- _Instructions for the task_
Filter out all lines without the word "parfymer" from the data below, please, and copy the rest.

□ □ □ □ □

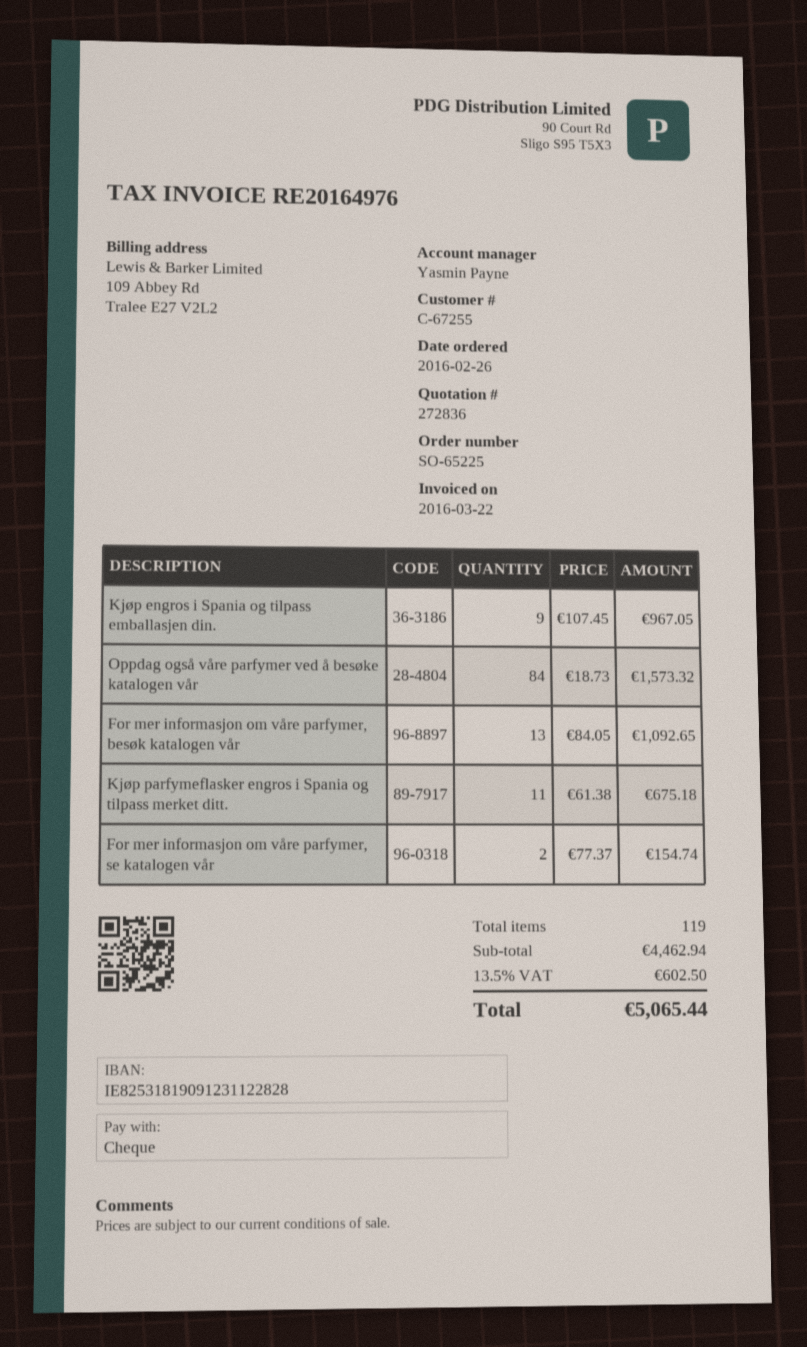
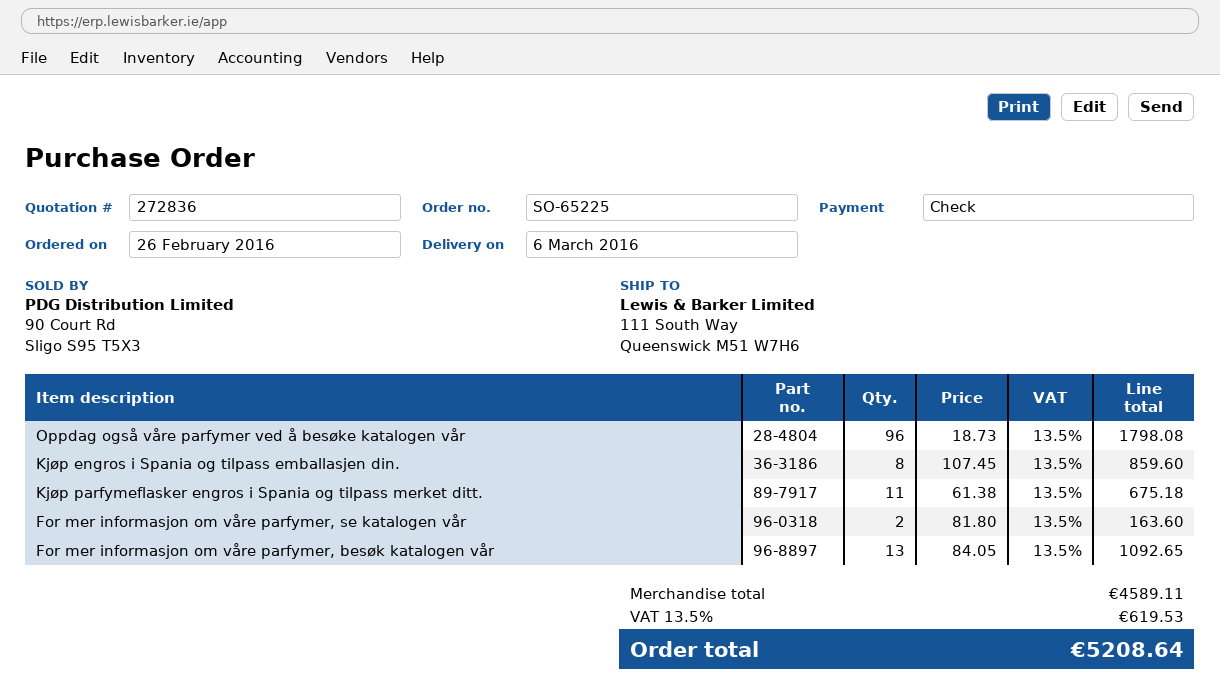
Kjøp engros i Spania og tilpass emballasjen din.: 9 x 107.45 = 967.05 -> 8 x 107.45 = 859.60
Oppdag også våre parfymer ved å besøke katalogen vår: 84 x 18.73 = 1573.32 -> 96 x 18.73 = 1798.08
For mer informasjon om våre parfymer, se katalogen vår: 2 x 77.37 = 154.74 -> 2 x 81.80 = 163.60
subtotal: 4462.94 -> 4589.11
tax: 13.5% = 602.50 -> 13.5% = 619.53
total: 5065.44 -> 5208.64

□ □ □ □ □

- _Written answer_
Oppdag også våre parfymer ved å besøke katalogen vår: 84 x 18.73 = 1573.32 -> 96 x 18.73 = 1798.08
For mer informasjon om våre parfymer, se katalogen vår: 2 x 77.37 = 154.74 -> 2 x 81.80 = 163.60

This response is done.